En effet, on commençait à entendre comme un roulement de tonnerre, ou comme le galop progressif d'une troupe de cavaliers.
- Notre-Dame Guesclin ! cria tout à coup une voix ferme et sonore.
- Ah ! ah ! le connétable, murmura Caverley, qui reconnut le cri de guerre du rude Breton.
- Ah ! ah ! le connétable, dit à son tour don Pedro en fronçant le sourcil, – car, sans l'avoir entendu jamais, il connaissait cependant ce terrible cri.
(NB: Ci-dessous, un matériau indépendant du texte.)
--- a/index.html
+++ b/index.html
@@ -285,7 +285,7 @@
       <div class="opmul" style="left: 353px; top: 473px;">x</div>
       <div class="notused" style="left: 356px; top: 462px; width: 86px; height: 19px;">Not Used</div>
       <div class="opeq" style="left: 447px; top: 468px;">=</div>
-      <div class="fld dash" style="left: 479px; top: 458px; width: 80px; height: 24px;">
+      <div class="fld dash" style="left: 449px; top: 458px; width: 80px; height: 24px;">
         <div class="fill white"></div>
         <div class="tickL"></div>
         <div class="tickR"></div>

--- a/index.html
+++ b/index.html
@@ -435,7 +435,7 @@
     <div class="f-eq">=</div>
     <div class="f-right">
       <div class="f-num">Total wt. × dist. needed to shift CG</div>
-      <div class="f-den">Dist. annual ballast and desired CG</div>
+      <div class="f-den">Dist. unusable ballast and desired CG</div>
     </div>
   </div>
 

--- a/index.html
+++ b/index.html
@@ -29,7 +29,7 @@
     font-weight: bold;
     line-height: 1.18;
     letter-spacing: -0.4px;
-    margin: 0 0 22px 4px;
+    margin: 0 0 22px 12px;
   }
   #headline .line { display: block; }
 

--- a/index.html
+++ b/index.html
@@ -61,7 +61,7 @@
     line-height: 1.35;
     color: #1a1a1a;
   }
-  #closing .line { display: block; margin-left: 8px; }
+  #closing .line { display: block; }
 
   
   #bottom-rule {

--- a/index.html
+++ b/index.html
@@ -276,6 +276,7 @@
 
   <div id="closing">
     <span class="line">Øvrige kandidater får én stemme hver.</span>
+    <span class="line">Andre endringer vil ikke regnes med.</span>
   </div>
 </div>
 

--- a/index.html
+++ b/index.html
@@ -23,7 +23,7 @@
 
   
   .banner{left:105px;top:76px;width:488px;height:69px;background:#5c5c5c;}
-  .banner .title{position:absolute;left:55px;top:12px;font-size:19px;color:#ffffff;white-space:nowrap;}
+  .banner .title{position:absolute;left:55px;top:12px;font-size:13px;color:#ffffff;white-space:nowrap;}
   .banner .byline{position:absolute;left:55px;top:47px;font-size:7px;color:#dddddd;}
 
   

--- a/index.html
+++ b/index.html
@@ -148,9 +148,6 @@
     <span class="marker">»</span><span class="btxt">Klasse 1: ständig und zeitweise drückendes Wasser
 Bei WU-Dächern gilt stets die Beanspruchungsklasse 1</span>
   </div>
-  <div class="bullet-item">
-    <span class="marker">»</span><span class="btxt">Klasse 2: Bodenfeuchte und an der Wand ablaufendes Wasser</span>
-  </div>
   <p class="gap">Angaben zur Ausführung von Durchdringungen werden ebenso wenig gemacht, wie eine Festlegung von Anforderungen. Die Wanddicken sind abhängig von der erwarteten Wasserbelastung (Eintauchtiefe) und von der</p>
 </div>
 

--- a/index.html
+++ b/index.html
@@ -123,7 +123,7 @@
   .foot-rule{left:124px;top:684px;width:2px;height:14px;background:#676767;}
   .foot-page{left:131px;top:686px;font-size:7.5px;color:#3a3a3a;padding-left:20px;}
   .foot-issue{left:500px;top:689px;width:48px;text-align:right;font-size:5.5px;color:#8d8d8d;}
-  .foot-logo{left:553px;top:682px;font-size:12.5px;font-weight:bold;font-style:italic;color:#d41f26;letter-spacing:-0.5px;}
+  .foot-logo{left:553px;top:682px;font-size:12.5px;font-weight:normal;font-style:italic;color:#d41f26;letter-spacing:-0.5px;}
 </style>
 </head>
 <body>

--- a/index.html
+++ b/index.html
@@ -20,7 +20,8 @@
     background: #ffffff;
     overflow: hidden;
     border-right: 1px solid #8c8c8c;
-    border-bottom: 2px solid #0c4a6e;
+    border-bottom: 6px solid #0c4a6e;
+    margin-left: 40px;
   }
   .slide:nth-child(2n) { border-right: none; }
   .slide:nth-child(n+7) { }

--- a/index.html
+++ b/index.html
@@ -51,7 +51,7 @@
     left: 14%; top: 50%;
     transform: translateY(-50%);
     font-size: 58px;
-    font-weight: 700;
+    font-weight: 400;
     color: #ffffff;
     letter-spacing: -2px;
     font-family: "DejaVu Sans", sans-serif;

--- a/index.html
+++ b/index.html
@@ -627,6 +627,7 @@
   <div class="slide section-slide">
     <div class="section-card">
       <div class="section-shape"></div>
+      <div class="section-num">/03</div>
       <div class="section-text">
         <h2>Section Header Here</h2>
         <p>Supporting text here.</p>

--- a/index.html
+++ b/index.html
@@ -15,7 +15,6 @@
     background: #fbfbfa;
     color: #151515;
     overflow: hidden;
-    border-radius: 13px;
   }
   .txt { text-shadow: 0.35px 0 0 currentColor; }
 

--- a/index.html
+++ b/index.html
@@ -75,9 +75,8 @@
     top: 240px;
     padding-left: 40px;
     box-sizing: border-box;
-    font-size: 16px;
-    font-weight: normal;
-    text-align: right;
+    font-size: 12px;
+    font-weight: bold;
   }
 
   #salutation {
Les prisonniers, de leur côté, échangèrent un regard, et un sourire d'espérance se dessina sur leurs lèvres.
Mothril se rapprocha de sa fille, dont il étreignit plus étroitement la taille dans ses bras.
- Sire roi, dit Caverley avec cet accent goguenard qui ne l'abandonnait pas, même au moment du danger, vous vouliez prendre le sanglier, je crois ; le voici qui vient vous épargner la besogne.
Don Pedro fit un signe aux gens d'armes qui se rangèrent derrière lui. Caverley, décidé à rester neutre entre son ancien compagnon et son nouveau chef, se retira à l'écart.
Un rang de gardes tripla le cordon de fer qui garrottait le prince et Mauléon.
- Que fais-tu, Caverley ? demanda don Pedro.
- Je vous cède la place, comme à mon roi et à mon chef, sire, dit le capitaine.
- C'est bien, répondit don Pedro ; alors, qu'on m'obéisse.
Les chevaux s'arrêtèrent ; on entendit le frissonnement de l'acier et le bruit d'un homme qui sautait à terre, alourdi par son armure.
Presque aussitôt Bertrand Duguesclin entra dans la tente.